The success of PR-EPSCoT will be based on its ability to change the environment for commercial R&D in Puerto Rico. One way to have a lasting effect is to begin to develop a new generation of researchers, inventors and entrepreneurs in Puerto Rico. Towards this end, PR-EPSCoT will sponsor summer internships for ten undergraduate students at local high-tech related companies and commercial R&D facilities. The internships will be open to science, engineering and business students throughout Puerto Rico. Application materials for the summer internships will be disseminated through the RCSE network to all institutions of higher education in Puerto Rico. Applications will require transcripts, letters of reference (2), and a personal statement indicating career and entrepreneurial goals. Students will be selected by a committee comprised of academics, business people, entrepreneurs and members of the executive committee following a 20 minute interview. Local firms that have agreed to participate are Intel, Hewlett-Packard, Mova Pharmaceuticals, Bristol-Myers-Squibb, and Electro-Biology. More companies will be recruited, with the help of the CoCPR and PRMA, prior to the announcement of the internships.

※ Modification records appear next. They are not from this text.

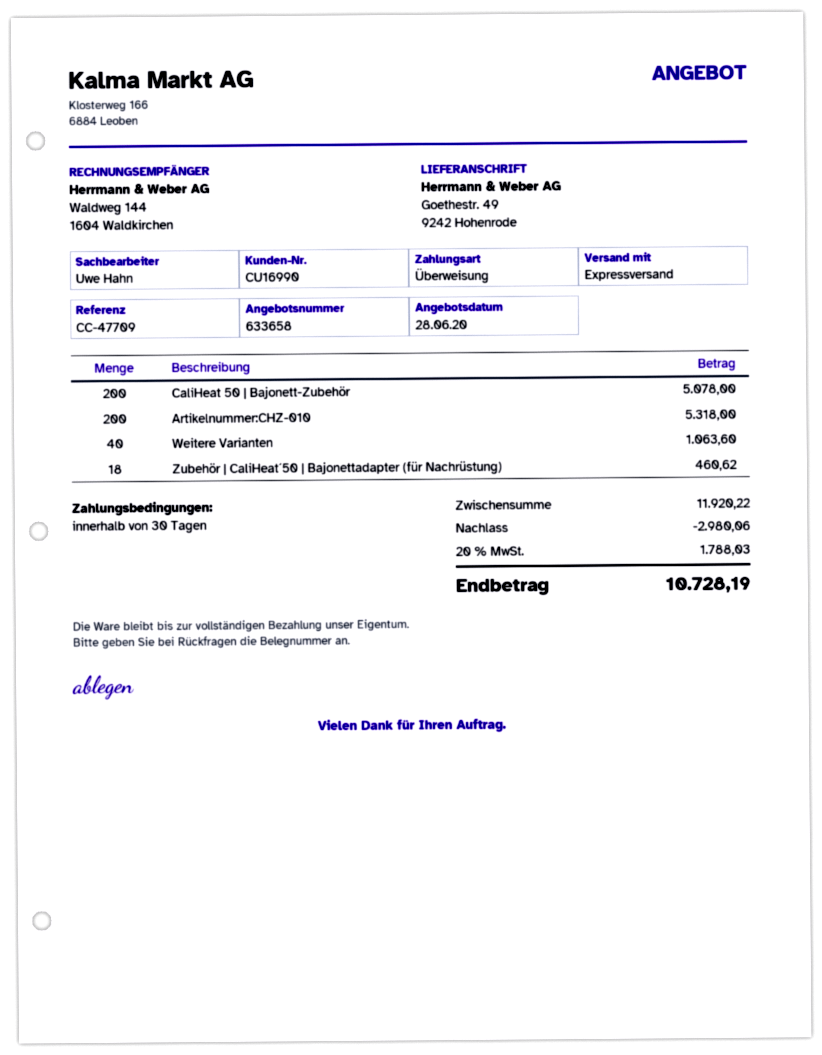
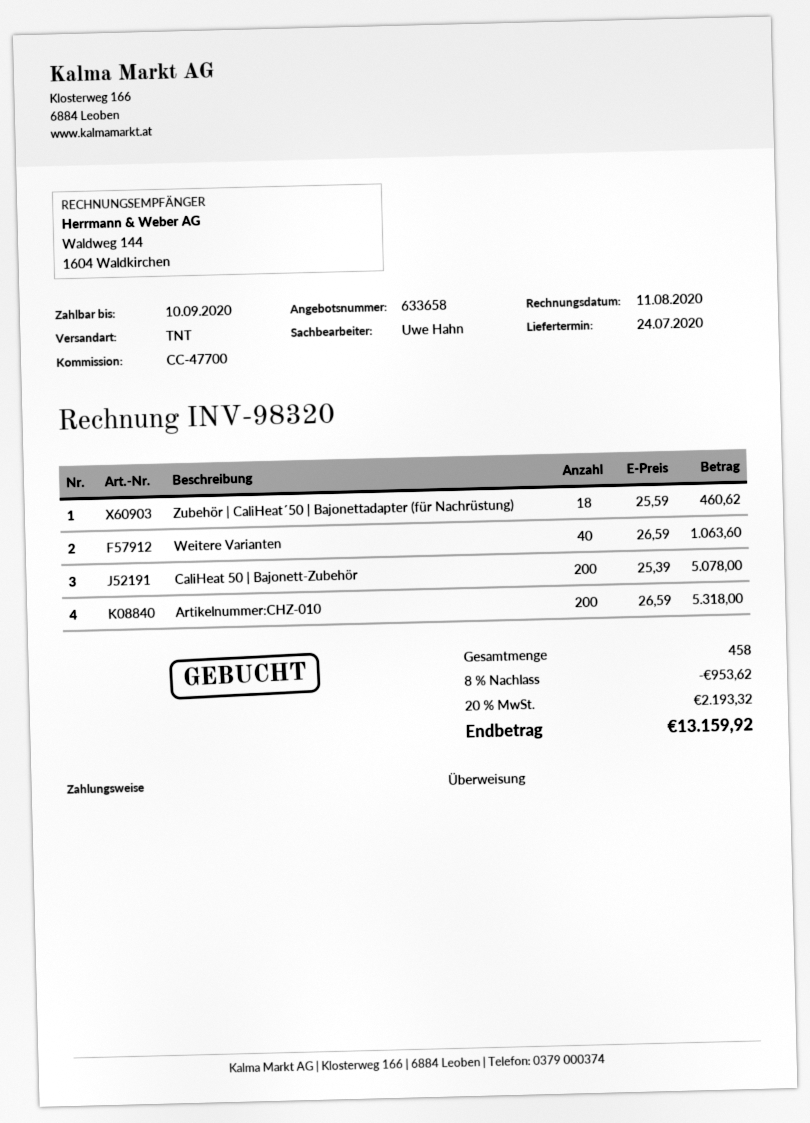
reference: CC-47709 -> CC-47700
shipping method: express -> TNT
discount: 2980.06 -> 953.62
tax: 20% = 1788.03 -> 20% = 2193.32
total: 10728.19 -> 13159.92

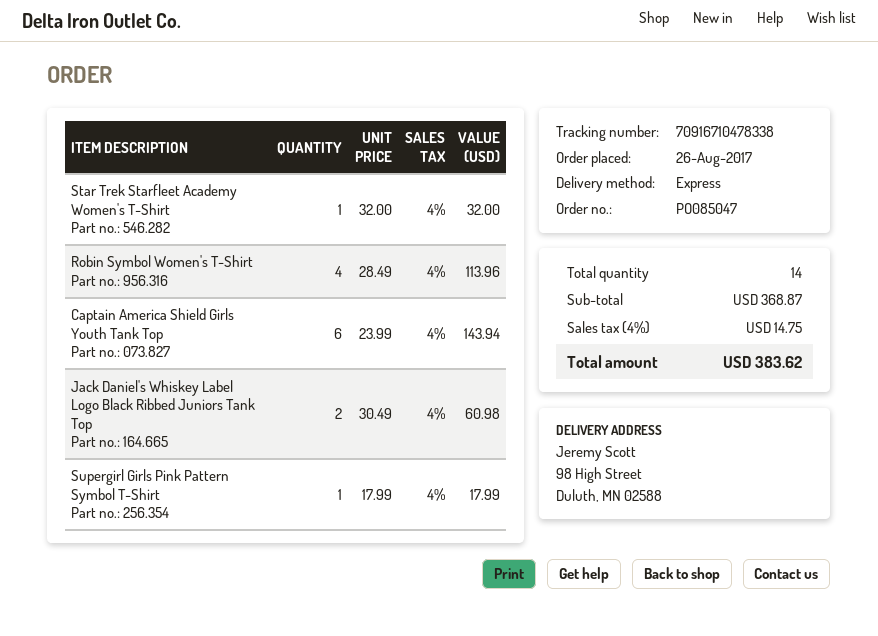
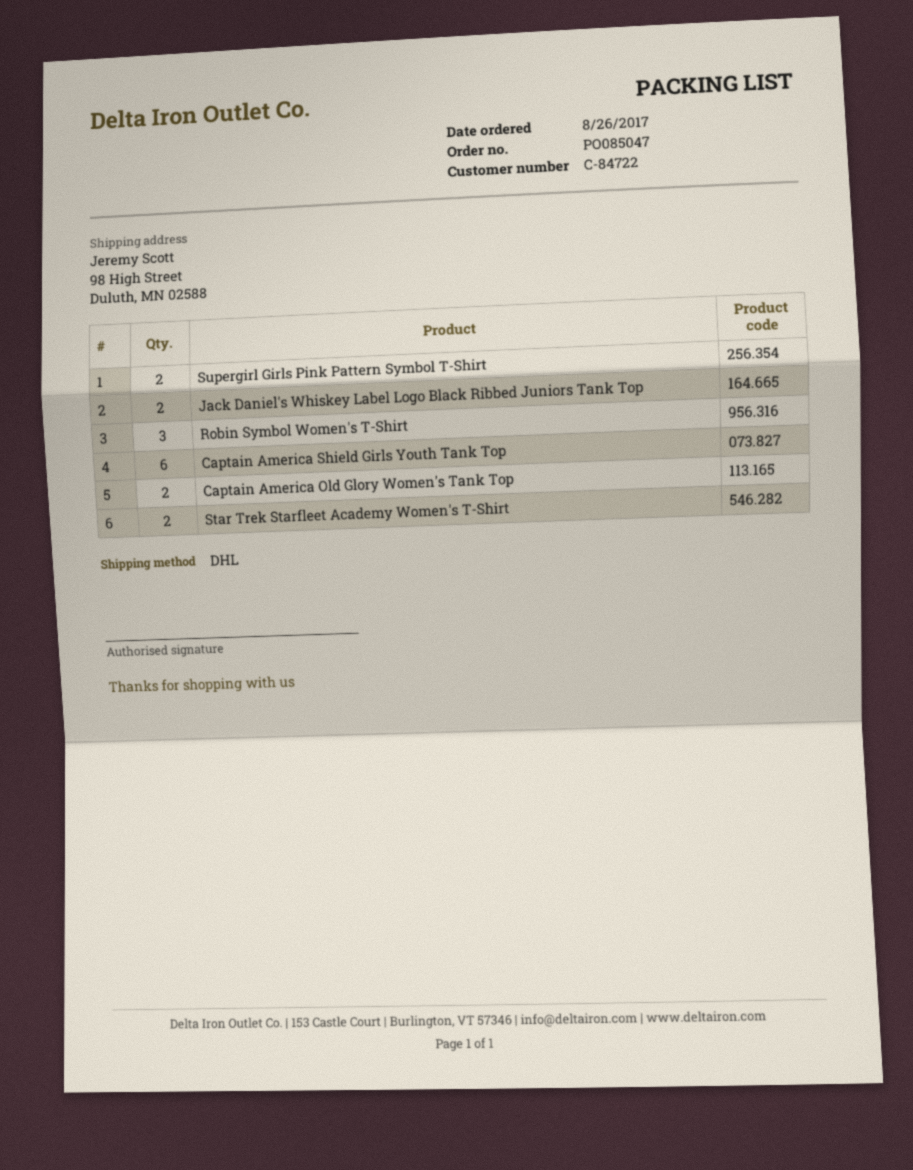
shipping method: express -> DHL
Star Trek Starfleet Academy Women's T-Shirt: 1 -> 2
Robin Symbol Women's T-Shirt: 4 -> 3
Supergirl Girls Pink Pattern Symbol T-Shirt: 1 -> 2
Captain America Old Glory Women's Tank Top: none -> 2

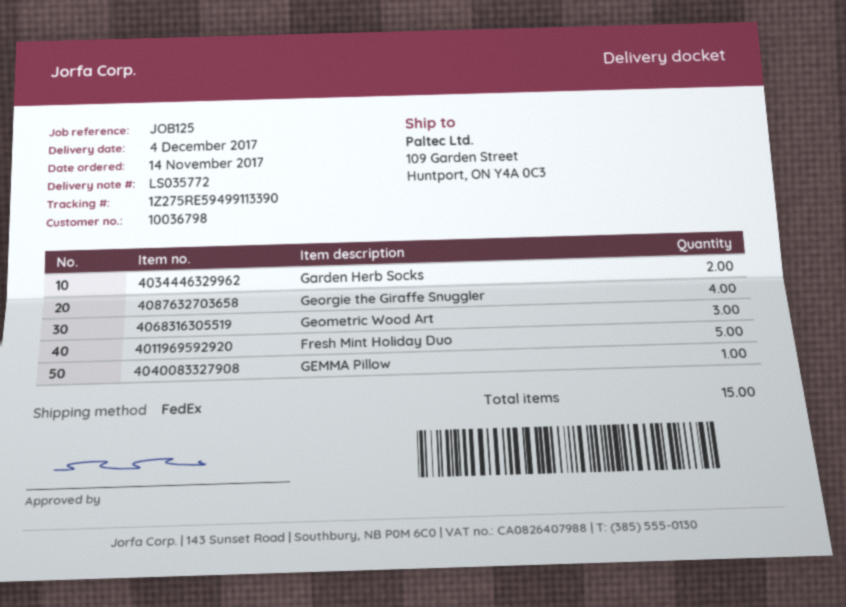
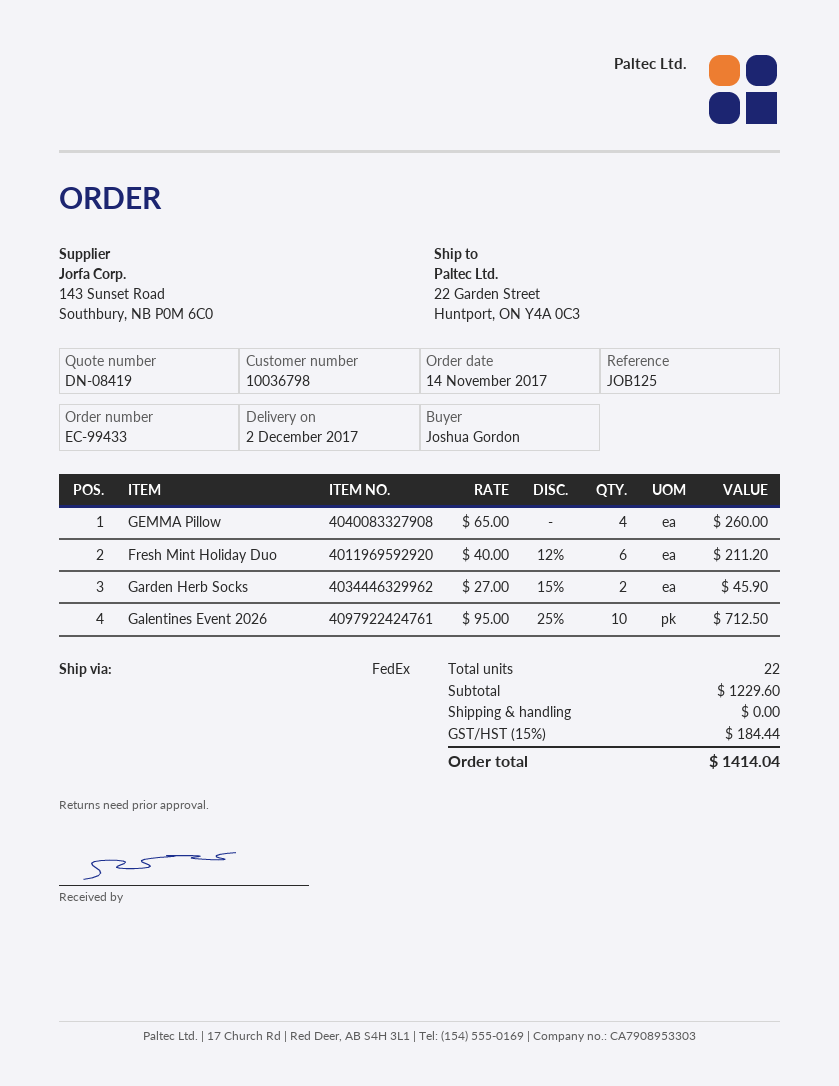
delivery date: 2017-12-04 -> 2017-12-02
ship to: 109 Garden Street, Huntport, ON Y4A 0C3 -> 22 Garden Street, Huntport, ON Y4A 0C3
Georgie the Giraffe Snuggler: 4 -> none
Geometric Wood Art: 3 -> none
Fresh Mint Holiday Duo: 5 -> 6
GEMMA Pillow: 1 -> 4
Galentines Event 2026: none -> 10
total quantity: 15 -> 22

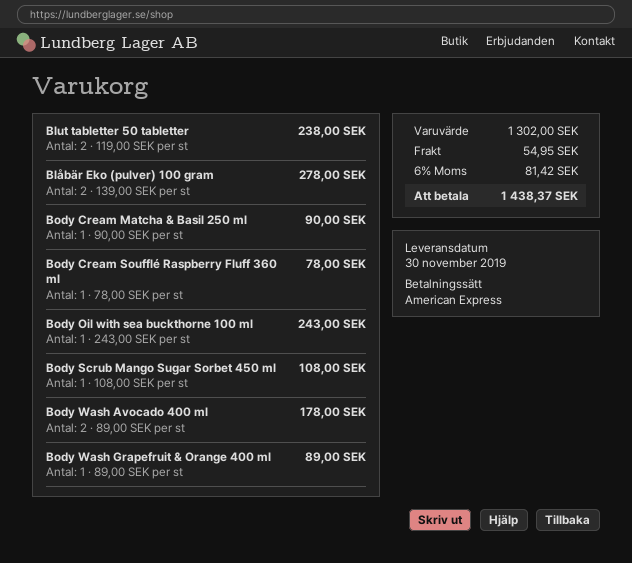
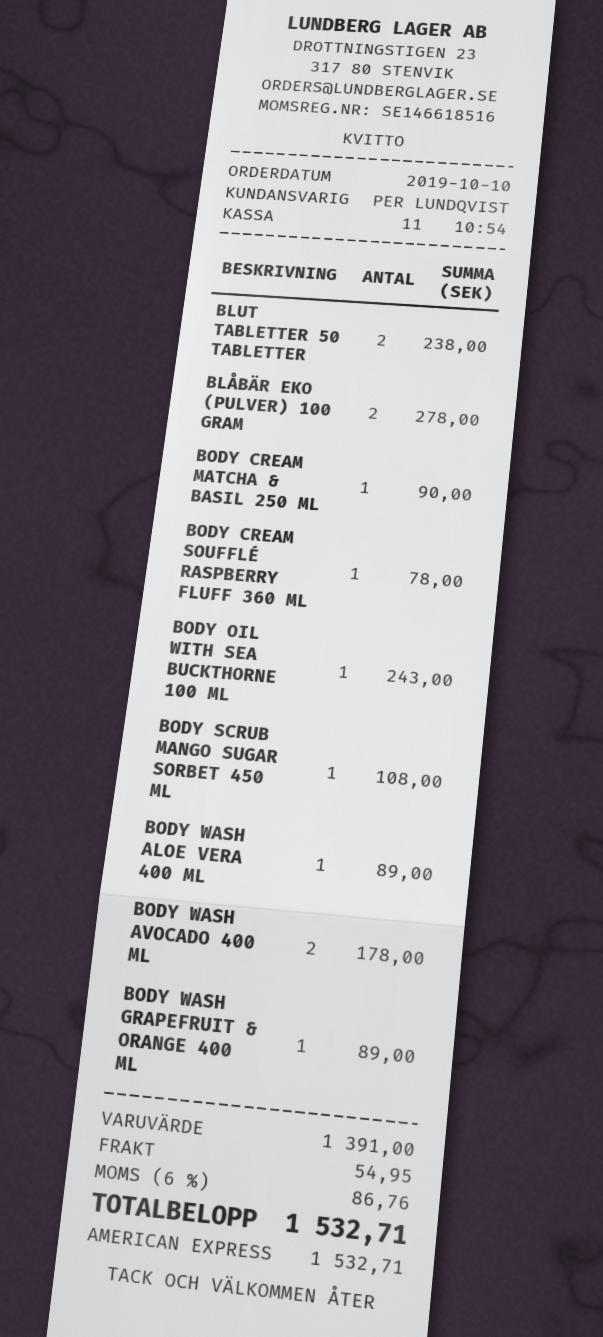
BODY WASH ALOE VERA 400 ML: none -> 1 for 89.00
subtotal: 1302.00 -> 1391.00
tax: 6% = 81.42 -> 6% = 86.76
total: 1438.37 -> 1532.71

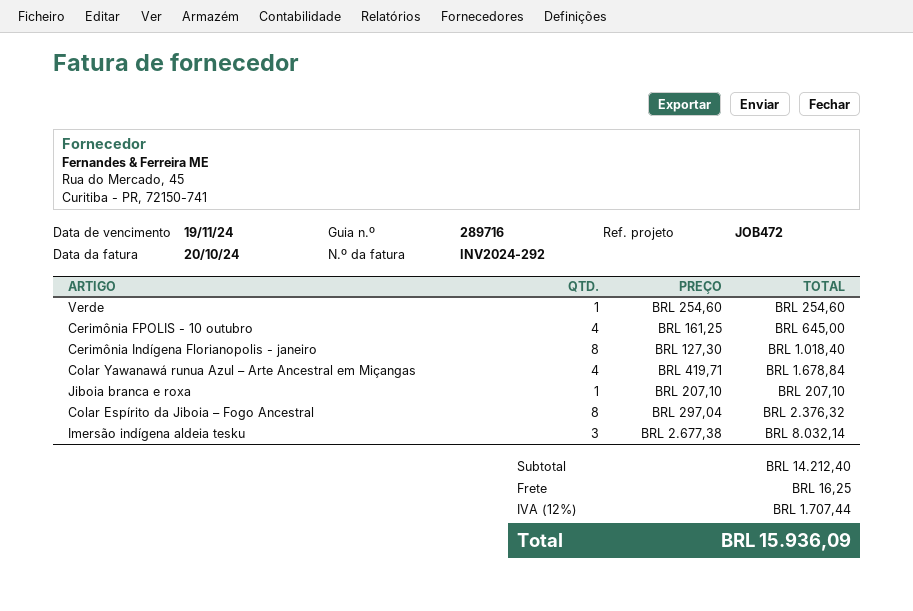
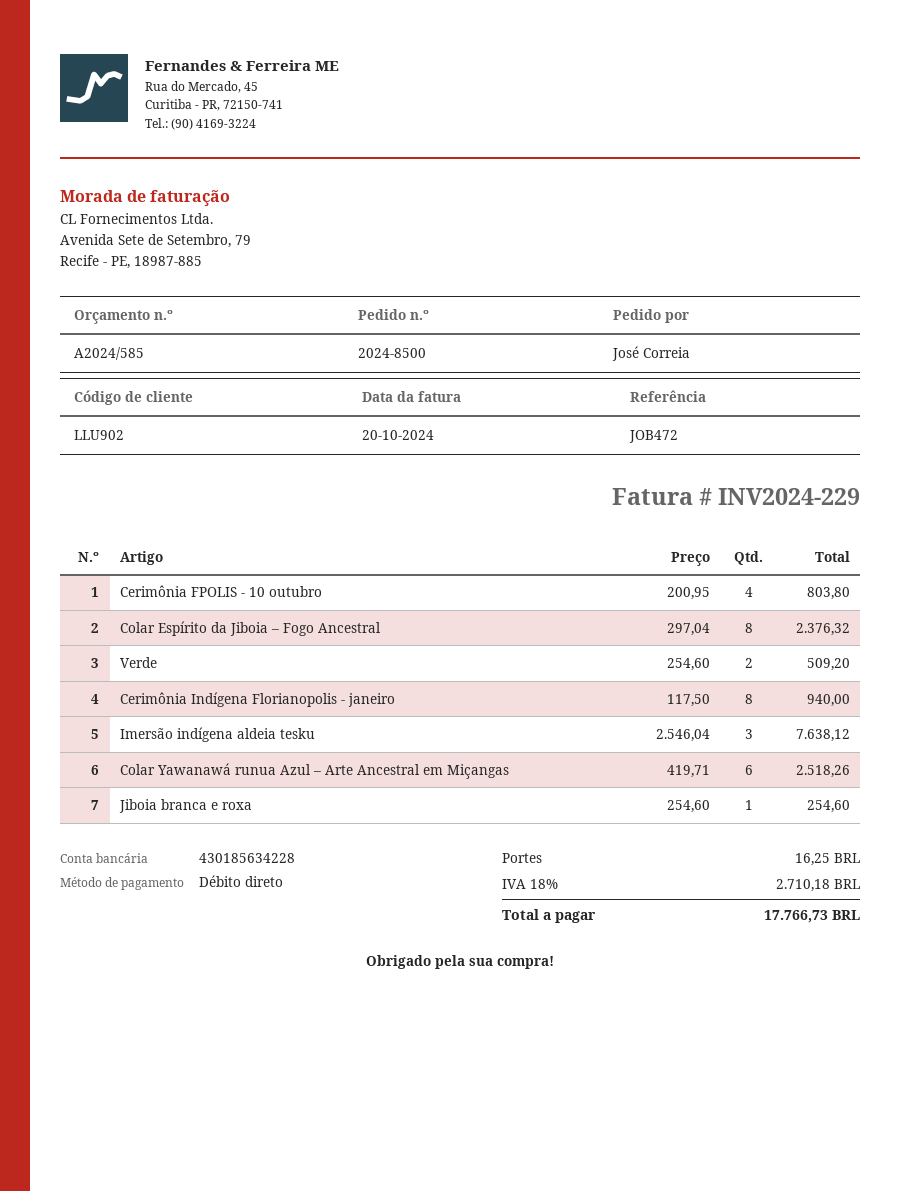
invoice number: INV2024-292 -> INV2024-229
Verde: 1 x 254.60 = 254.60 -> 2 x 254.60 = 509.20
Cerimônia FPOLIS - 10 outubro: 4 x 161.25 = 645.00 -> 4 x 200.95 = 803.80
Cerimônia Indígena Florianopolis - janeiro: 8 x 127.30 = 1018.40 -> 8 x 117.50 = 940.00
Colar Yawanawá runua Azul – Arte Ancestral em Miçangas: 4 x 419.71 = 1678.84 -> 6 x 419.71 = 2518.26
Jiboia branca e roxa: 1 x 207.10 = 207.10 -> 1 x 254.60 = 254.60
Imersão indígena aldeia tesku: 3 x 2677.38 = 8032.14 -> 3 x 2546.04 = 7638.12
tax: 12% = 1707.44 -> 18% = 2710.18
total: 15936.09 -> 17766.73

Strategic Planning and Advocacy
The Puerto Rico Science and Technology Council is already in the process of a strategic planning exercise in conjunction with Arthur D. Little, Inc. consulting firm. The plan has reached Phase 4 (out of 5). The University of Puerto Rico has also constructed a strategic plan for Science and Technology. This plan addresses the role of the University within the S&T Policy of the Government. Due to this strong recent effort in strategic planning undertaken by both the Government and UPR, we do not believe that PR-EPSCoT should engage in its own strategic planning. However, we do believe that PR-EPSCoT can play an important advocacy role with both the Government and the University by letting them know which parts of their plan are working and which parts are not, and why. This is an extremely important function that will have a lasting effect on the S&T-related economic development of Puerto Rico.